Extracted material:
━━━━━━

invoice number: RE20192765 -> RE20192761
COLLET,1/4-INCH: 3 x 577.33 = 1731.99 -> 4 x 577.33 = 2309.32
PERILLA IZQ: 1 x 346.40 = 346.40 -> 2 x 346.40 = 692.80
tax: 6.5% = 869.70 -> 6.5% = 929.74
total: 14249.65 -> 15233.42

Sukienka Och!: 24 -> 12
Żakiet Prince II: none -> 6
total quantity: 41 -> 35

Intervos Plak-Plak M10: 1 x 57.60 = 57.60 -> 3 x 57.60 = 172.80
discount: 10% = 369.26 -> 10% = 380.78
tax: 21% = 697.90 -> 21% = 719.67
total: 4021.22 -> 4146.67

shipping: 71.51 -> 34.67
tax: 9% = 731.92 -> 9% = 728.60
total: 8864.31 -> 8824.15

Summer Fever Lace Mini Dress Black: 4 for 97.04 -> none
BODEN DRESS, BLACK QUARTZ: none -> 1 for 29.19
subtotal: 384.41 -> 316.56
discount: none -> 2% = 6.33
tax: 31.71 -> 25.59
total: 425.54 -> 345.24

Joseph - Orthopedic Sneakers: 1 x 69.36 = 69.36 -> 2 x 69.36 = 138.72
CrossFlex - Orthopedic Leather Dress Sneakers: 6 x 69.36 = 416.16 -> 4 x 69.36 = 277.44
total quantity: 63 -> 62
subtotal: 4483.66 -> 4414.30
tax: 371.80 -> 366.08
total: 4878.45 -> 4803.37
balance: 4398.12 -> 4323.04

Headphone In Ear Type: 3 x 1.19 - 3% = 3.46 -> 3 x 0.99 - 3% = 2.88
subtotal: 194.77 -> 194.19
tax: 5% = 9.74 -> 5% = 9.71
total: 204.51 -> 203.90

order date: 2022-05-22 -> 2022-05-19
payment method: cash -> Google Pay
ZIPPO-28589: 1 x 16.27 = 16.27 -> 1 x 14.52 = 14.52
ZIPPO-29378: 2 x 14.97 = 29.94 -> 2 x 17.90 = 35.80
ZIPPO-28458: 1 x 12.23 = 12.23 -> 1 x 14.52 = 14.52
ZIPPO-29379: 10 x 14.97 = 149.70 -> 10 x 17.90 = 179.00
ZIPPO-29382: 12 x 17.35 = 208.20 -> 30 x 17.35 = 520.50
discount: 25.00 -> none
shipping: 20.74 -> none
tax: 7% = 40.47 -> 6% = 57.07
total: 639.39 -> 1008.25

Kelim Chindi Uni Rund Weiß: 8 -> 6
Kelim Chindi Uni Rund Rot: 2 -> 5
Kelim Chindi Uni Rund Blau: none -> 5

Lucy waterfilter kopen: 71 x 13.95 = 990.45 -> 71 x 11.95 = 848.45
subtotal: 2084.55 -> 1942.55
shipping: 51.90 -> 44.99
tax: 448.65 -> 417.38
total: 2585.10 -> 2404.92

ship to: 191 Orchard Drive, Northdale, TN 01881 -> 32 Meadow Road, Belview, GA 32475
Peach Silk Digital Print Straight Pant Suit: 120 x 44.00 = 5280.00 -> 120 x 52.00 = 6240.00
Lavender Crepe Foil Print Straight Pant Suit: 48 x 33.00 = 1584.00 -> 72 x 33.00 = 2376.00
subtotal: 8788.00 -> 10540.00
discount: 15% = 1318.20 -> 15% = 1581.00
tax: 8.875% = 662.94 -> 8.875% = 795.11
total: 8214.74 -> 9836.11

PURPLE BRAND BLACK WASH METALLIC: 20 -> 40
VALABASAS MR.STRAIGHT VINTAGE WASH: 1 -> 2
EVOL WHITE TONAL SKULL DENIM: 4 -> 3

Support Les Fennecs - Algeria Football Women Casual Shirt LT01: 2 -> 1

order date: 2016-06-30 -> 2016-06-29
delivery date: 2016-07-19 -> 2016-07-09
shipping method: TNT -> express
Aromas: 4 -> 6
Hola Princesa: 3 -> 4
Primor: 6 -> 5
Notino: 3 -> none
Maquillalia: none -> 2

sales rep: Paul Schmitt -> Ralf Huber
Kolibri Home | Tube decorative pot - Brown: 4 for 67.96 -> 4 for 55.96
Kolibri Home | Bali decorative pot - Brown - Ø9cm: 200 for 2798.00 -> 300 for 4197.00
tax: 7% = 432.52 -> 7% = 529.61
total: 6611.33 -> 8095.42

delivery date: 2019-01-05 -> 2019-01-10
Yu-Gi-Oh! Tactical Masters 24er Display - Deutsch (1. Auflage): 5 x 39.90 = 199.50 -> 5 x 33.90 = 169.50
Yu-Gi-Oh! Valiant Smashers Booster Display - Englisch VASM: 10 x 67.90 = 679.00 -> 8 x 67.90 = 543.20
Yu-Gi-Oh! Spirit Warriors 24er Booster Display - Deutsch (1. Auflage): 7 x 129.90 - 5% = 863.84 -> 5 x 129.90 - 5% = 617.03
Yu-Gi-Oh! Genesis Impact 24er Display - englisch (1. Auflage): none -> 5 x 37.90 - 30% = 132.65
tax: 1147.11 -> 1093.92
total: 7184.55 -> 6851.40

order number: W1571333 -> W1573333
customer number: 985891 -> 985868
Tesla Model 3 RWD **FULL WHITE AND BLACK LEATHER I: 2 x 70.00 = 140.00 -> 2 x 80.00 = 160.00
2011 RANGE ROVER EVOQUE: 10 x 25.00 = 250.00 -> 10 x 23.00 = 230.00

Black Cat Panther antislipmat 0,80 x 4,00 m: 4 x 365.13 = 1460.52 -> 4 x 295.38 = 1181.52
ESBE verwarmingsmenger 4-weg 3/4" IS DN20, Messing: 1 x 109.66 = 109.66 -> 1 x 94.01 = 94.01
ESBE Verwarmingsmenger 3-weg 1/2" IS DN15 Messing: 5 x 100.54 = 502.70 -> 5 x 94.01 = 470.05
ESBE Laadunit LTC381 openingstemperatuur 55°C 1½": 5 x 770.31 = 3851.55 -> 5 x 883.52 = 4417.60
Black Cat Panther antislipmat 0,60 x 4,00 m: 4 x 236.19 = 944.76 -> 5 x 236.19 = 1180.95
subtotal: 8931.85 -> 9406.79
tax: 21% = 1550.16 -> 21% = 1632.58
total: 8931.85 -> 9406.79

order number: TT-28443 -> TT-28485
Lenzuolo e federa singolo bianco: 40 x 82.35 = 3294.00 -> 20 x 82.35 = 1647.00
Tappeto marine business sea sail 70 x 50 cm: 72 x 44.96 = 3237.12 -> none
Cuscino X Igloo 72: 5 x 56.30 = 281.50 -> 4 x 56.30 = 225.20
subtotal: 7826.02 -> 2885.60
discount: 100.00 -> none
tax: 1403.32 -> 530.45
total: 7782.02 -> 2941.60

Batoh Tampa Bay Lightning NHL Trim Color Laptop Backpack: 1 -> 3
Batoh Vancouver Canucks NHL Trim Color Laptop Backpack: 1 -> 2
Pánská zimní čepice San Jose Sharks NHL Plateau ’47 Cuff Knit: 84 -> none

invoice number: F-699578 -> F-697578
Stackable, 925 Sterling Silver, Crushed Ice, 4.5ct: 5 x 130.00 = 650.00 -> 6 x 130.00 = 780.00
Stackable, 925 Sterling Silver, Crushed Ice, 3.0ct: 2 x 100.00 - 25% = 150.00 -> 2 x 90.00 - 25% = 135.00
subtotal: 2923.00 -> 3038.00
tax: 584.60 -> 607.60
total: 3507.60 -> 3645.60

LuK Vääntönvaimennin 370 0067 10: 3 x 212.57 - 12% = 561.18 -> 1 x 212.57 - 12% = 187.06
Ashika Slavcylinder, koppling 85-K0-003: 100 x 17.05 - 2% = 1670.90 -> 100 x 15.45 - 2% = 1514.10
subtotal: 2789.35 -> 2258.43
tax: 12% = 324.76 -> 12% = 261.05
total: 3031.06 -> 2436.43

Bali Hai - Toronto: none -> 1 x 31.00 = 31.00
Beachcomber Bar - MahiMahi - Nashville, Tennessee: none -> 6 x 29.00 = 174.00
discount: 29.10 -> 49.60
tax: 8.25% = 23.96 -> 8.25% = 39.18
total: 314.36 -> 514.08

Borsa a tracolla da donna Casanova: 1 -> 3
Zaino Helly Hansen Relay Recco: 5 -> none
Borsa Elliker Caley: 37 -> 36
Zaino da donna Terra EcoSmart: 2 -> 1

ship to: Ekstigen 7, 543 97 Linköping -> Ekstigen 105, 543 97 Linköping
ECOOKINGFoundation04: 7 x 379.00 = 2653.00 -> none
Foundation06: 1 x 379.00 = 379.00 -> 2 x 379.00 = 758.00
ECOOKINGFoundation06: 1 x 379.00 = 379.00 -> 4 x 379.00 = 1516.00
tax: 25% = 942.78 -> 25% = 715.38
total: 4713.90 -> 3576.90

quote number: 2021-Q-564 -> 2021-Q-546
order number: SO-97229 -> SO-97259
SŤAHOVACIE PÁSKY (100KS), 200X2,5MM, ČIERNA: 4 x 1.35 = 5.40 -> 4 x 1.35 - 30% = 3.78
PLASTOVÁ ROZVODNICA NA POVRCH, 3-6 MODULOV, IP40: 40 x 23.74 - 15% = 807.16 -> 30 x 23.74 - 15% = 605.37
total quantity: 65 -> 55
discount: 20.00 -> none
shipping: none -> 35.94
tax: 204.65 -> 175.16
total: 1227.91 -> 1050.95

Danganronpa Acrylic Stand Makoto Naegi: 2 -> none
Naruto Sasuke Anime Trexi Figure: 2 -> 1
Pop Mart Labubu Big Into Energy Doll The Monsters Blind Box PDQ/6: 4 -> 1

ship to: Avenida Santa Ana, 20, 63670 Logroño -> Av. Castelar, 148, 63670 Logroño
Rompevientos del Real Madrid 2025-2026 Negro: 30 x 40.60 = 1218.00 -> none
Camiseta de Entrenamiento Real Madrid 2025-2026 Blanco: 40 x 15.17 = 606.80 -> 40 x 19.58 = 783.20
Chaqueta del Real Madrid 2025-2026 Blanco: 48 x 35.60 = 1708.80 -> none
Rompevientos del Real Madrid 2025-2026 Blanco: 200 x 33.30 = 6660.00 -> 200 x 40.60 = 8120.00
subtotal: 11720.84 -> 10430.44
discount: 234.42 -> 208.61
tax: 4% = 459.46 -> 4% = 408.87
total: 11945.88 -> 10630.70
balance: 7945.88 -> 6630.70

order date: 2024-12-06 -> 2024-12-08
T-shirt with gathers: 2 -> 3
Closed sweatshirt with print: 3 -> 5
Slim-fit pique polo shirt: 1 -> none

━━━━━━

Required action: Repeat, character for character, the lines of the material above from the line with "Joseph - Orthopedic" through the line with "balance: 4398.12 -> 4323.04".

Task output:
Joseph - Orthopedic Sneakers: 1 x 69.36 = 69.36 -> 2 x 69.36 = 138.72
CrossFlex - Orthopedic Leather Dress Sneakers: 6 x 69.36 = 416.16 -> 4 x 69.36 = 277.44
total quantity: 63 -> 62
subtotal: 4483.66 -> 4414.30
tax: 371.80 -> 366.08
total: 4878.45 -> 4803.37
balance: 4398.12 -> 4323.04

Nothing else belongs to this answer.